§ TASK STATEMENT
Print exactly the lines that run from the one containing "African American | Grade 12: 1 -> 7" to the final line of the data, both included, and print none of the pictures.

======== PROVIDED MATERIAL

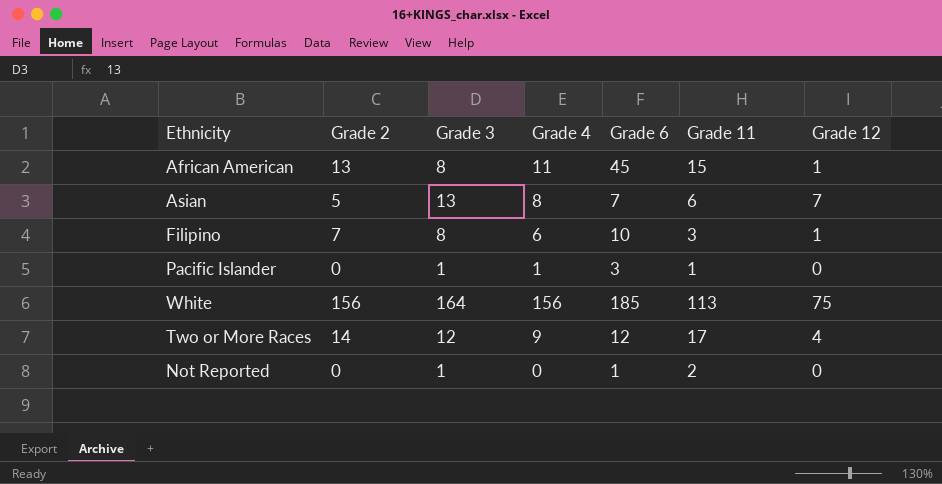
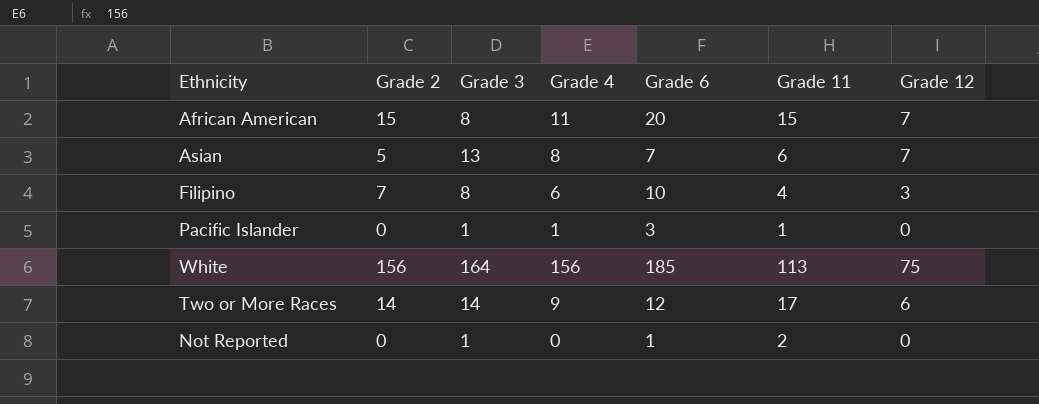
African American | Grade 2: 13 -> 15
African American | Grade 6: 45 -> 20
African American | Grade 12: 1 -> 7
Filipino | Grade 11: 3 -> 4
Filipino | Grade 12: 1 -> 3
Two or More Races | Grade 3: 12 -> 14
Two or More Races | Grade 12: 4 -> 6

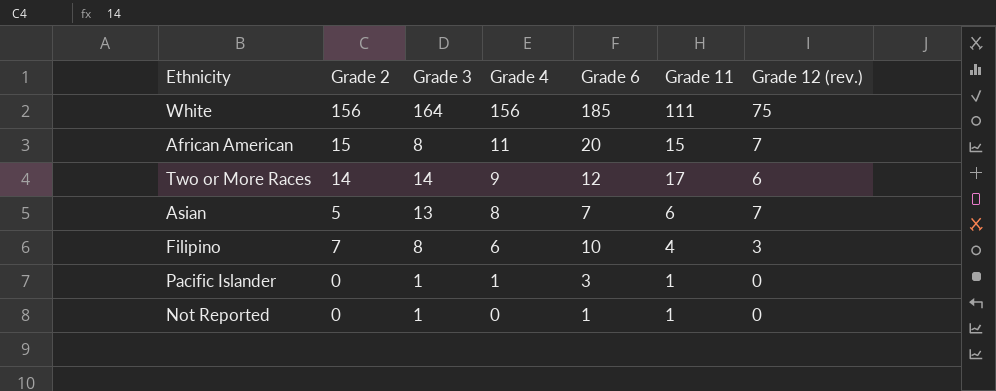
row order: none -> Grade 4 descending
column name: Grade 12 -> Grade 12 (rev.)
White | Grade 11: 113 -> 111
Not Reported | Grade 11: 2 -> 1

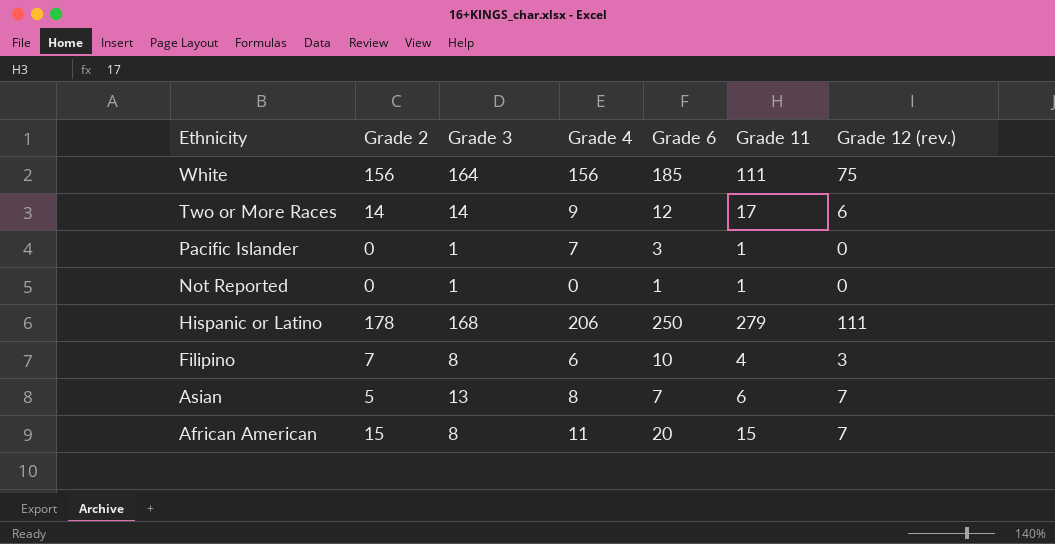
row order: Grade 4 descending -> Ethnicity descending
Pacific Islander | Grade 4: 1 -> 7
row Hispanic or Latino: none -> 178 | 168 | 206 | 250 | 279 | 111

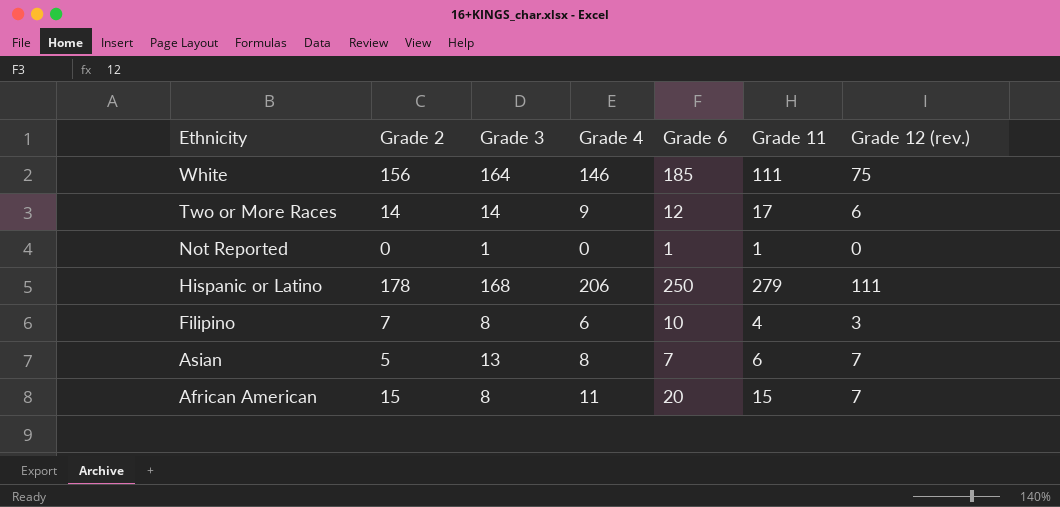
row Pacific Islander: 0 | 1 | 7 | 3 | 1 | 0 -> none
White | Grade 4: 156 -> 146

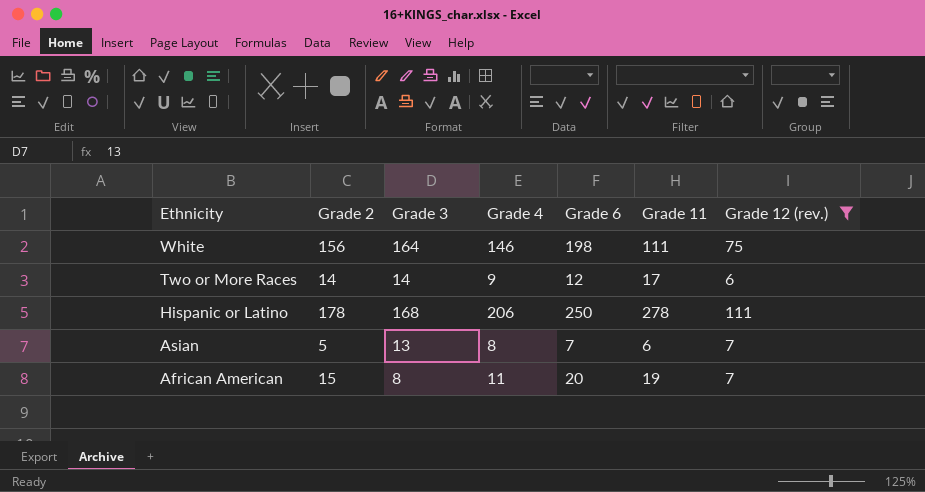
filter: none -> Grade 12 (rev.) >= 6
White | Grade 6: 185 -> 198
Hispanic or Latino | Grade 11: 279 -> 278
African American | Grade 11: 15 -> 19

================

§ ANSWER BOX
African American | Grade 12: 1 -> 7
Filipino | Grade 11: 3 -> 4
Filipino | Grade 12: 1 -> 3
Two or More Races | Grade 3: 12 -> 14
Two or More Races | Grade 12: 4 -> 6

row order: none -> Grade 4 descending
column name: Grade 12 -> Grade 12 (rev.)
White | Grade 11: 113 -> 111
Not Reported | Grade 11: 2 -> 1

row order: Grade 4 descending -> Ethnicity descending
Pacific Islander | Grade 4: 1 -> 7
row Hispanic or Latino: none -> 178 | 168 | 206 | 250 | 279 | 111

row Pacific Islander: 0 | 1 | 7 | 3 | 1 | 0 -> none
White | Grade 4: 156 -> 146

filter: none -> Grade 12 (rev.) >= 6
White | Grade 6: 185 -> 198
Hispanic or Latino | Grade 11: 279 -> 278
African American | Grade 11: 15 -> 19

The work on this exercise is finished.